Sunday, February 3, 2013

Robot Design

In my last post I shared an article from the New York Times about a humanoid robot called Simon.

 http://www.nytimes.com/2013/01/27/opinion/sunday/our-talking-walking-objects.html?nl=todaysheadlines&emc=edit_th_20130127

Simon “is designed to study human-robot interaction from a social learning vantage, such as learning by demonstration and human-robot collaboration.”

Here’s more information about Simon from the blog Smartplanet:

Various aspects of this information can be interesting for students: the design of the robot (technical description), how it “learns” from people (process description), and what this means for future AI devices and appliances (impact analysis).

Video of Simon learning from its “teacher” (time 4:57):

A robot designed to interact and learn from humans reminds me of Nexi, a robot developed at MIT in 2008. Nexi was innovative for its facial design; it has eyes with movable eyelids and eyebrows to express what seems like emotions, in order to make it more amendable to the humans it would be working with (as service robot, babysitter, etc.).


Which of these two robots would you rather work with?

2 comments:

  1. Thanks for the post.

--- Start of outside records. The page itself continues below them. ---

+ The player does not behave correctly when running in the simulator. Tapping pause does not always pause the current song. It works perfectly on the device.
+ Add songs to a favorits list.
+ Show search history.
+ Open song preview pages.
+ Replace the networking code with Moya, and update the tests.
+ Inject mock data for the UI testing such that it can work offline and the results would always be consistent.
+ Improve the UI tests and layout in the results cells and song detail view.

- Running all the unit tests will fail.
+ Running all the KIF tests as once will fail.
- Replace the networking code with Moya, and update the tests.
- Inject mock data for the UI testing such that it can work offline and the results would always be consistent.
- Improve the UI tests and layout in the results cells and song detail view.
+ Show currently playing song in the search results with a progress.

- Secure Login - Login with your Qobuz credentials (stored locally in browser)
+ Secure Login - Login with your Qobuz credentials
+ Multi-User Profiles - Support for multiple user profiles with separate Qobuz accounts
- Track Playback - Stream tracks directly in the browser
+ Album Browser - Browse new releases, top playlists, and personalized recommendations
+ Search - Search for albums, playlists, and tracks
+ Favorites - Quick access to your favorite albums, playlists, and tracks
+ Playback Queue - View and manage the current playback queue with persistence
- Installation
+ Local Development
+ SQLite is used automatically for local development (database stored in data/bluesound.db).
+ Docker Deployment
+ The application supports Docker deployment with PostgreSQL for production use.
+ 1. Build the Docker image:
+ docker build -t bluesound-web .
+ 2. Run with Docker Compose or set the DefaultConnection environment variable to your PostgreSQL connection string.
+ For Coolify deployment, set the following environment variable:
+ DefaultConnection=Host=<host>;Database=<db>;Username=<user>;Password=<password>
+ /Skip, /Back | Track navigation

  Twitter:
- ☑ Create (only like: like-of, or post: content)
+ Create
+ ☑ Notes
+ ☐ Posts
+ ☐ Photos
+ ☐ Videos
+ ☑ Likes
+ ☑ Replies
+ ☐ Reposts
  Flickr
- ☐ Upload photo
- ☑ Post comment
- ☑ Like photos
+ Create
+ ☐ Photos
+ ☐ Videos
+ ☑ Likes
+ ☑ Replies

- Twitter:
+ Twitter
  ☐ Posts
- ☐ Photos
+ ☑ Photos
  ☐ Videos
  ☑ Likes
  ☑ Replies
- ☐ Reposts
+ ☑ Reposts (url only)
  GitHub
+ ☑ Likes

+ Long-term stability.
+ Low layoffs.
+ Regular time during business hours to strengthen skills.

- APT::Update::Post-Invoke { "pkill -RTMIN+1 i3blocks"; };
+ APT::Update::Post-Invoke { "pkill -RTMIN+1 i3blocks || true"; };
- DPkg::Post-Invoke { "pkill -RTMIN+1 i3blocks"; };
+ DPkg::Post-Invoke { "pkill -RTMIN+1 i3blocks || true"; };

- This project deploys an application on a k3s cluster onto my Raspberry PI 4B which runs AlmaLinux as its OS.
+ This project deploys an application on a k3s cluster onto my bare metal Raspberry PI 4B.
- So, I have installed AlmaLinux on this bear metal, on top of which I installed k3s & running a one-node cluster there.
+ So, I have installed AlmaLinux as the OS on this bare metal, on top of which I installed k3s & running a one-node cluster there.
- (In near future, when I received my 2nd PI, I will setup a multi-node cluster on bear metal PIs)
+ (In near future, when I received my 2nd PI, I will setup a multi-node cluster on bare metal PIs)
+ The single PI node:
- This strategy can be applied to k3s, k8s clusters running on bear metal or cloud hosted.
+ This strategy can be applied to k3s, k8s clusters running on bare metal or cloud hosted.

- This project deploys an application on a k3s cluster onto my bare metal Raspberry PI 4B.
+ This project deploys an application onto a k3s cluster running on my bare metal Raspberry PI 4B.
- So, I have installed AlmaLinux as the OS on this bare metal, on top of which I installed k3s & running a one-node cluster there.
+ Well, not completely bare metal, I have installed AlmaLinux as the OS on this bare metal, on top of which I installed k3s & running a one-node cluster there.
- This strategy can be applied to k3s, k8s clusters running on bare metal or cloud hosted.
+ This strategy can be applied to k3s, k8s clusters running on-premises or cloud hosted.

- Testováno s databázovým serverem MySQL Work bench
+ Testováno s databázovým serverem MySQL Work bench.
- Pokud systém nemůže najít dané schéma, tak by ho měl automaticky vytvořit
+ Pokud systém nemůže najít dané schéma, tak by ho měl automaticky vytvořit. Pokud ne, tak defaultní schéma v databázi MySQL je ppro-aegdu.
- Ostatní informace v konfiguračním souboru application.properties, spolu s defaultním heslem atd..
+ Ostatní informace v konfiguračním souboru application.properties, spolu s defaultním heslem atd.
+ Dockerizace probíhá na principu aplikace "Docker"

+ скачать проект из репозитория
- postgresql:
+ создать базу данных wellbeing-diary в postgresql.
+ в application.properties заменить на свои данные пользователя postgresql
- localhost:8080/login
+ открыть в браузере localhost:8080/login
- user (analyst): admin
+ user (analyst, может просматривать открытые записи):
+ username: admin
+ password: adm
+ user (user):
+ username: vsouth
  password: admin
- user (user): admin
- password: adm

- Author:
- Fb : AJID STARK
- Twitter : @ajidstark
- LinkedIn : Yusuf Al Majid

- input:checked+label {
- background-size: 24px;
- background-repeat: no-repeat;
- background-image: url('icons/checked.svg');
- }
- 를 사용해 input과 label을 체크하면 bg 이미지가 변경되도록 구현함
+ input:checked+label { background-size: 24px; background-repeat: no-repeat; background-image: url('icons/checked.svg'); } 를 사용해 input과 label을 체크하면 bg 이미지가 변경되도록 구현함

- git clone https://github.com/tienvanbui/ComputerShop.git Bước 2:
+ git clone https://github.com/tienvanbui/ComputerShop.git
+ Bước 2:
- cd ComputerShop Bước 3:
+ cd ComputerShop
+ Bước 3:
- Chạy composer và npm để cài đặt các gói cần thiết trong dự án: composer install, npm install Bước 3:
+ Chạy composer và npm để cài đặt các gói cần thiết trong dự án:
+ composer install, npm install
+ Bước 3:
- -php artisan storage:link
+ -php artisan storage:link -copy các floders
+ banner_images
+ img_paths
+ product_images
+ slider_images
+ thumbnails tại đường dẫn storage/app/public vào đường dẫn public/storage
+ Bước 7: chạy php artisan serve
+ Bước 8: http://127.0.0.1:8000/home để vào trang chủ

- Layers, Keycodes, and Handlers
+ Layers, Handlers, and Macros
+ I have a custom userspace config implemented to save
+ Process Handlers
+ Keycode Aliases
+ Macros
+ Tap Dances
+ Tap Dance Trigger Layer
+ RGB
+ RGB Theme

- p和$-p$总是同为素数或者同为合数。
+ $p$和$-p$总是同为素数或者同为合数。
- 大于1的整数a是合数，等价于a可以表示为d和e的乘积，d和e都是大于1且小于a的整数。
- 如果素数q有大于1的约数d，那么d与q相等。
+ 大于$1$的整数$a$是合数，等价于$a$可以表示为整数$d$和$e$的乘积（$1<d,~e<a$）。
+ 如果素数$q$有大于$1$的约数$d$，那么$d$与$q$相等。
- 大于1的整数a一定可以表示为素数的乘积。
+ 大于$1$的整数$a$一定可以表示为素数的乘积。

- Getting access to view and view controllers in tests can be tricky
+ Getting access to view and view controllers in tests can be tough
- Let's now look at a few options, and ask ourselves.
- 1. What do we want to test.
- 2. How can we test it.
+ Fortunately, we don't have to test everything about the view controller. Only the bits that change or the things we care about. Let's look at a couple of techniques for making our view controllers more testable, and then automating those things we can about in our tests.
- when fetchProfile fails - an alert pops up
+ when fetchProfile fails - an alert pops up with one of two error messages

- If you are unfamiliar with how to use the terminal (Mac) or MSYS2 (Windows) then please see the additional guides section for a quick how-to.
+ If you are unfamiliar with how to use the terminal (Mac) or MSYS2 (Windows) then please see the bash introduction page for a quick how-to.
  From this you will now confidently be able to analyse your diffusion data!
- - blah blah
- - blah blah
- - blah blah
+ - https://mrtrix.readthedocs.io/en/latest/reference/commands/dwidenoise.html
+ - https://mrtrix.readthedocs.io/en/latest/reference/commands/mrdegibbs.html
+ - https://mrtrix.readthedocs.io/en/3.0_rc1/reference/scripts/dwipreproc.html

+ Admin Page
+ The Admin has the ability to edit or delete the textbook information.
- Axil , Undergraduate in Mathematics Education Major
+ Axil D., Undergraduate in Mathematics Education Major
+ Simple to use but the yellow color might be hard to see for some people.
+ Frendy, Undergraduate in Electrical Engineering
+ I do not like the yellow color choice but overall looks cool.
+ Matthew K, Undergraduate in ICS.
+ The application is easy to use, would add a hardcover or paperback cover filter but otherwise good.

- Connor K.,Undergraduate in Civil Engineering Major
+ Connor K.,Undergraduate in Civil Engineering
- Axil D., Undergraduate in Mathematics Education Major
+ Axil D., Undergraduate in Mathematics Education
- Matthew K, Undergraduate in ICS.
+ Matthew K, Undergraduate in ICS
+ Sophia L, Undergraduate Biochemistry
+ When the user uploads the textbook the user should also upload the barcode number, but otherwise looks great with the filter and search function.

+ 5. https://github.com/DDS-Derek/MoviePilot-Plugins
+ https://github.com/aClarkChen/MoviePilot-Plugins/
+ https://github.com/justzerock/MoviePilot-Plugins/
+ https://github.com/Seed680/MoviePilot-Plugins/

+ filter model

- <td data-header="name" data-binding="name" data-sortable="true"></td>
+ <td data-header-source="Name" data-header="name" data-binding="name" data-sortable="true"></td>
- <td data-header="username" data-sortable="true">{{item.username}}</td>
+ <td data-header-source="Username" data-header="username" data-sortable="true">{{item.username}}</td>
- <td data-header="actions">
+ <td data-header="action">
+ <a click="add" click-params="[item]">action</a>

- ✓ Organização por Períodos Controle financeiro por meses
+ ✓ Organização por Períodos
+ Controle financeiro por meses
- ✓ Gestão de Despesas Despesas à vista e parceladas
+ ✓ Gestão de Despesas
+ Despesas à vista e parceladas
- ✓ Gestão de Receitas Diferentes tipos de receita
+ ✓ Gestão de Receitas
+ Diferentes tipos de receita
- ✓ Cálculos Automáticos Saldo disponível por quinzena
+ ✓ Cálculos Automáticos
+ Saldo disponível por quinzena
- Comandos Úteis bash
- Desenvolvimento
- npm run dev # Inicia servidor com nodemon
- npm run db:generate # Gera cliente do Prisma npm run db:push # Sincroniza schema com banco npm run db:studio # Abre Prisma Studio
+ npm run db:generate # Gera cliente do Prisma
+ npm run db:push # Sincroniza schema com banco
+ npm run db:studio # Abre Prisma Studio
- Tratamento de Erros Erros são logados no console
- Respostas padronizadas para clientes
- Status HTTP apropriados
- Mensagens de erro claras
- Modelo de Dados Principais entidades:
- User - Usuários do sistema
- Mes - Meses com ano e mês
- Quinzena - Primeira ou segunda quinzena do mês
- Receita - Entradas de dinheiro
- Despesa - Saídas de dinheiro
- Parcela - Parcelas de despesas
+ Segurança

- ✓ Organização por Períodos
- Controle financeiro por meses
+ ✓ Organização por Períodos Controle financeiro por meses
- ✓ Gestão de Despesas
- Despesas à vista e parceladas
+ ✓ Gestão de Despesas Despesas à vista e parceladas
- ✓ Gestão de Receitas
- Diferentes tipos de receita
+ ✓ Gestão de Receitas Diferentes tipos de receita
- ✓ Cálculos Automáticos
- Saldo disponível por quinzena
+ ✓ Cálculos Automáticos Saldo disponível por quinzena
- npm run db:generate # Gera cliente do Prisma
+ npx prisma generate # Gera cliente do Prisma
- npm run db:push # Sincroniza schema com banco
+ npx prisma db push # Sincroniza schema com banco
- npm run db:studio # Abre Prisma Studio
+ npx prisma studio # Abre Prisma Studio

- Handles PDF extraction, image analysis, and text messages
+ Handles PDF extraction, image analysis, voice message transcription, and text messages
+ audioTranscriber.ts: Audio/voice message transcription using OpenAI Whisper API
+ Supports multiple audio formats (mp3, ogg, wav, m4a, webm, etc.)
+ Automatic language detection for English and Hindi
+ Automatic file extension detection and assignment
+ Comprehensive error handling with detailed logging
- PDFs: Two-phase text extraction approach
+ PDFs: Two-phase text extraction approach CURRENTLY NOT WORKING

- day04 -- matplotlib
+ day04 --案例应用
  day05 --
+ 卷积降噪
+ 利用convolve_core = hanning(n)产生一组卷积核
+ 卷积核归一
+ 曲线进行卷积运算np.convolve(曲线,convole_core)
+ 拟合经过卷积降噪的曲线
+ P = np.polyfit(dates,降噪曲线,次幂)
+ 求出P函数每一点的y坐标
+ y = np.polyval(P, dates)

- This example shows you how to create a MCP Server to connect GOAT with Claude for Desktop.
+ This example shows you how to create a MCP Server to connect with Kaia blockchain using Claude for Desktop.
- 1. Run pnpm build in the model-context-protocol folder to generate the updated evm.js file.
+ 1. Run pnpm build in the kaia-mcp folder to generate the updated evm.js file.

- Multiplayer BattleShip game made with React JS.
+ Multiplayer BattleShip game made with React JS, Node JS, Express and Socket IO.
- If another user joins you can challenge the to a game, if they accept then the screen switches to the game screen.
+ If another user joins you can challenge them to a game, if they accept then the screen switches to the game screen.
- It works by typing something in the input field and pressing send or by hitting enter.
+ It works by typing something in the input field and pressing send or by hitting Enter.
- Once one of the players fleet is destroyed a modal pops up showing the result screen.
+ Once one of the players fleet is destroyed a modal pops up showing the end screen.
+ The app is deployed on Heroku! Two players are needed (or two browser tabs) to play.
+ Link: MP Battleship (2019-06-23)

Interesting article. I'll bring it up soon. Some of my engineers have robotics experience.

    Side note: would you consider changing the link font color? the purple on teal is hard to read and a bit hard on the eyes.

    Thanks

    ReplyDelete
  2. Thanks, Stephen, for the feedback and for the suggestion about the font color. I'm still working out the mechanical aspects of this blog!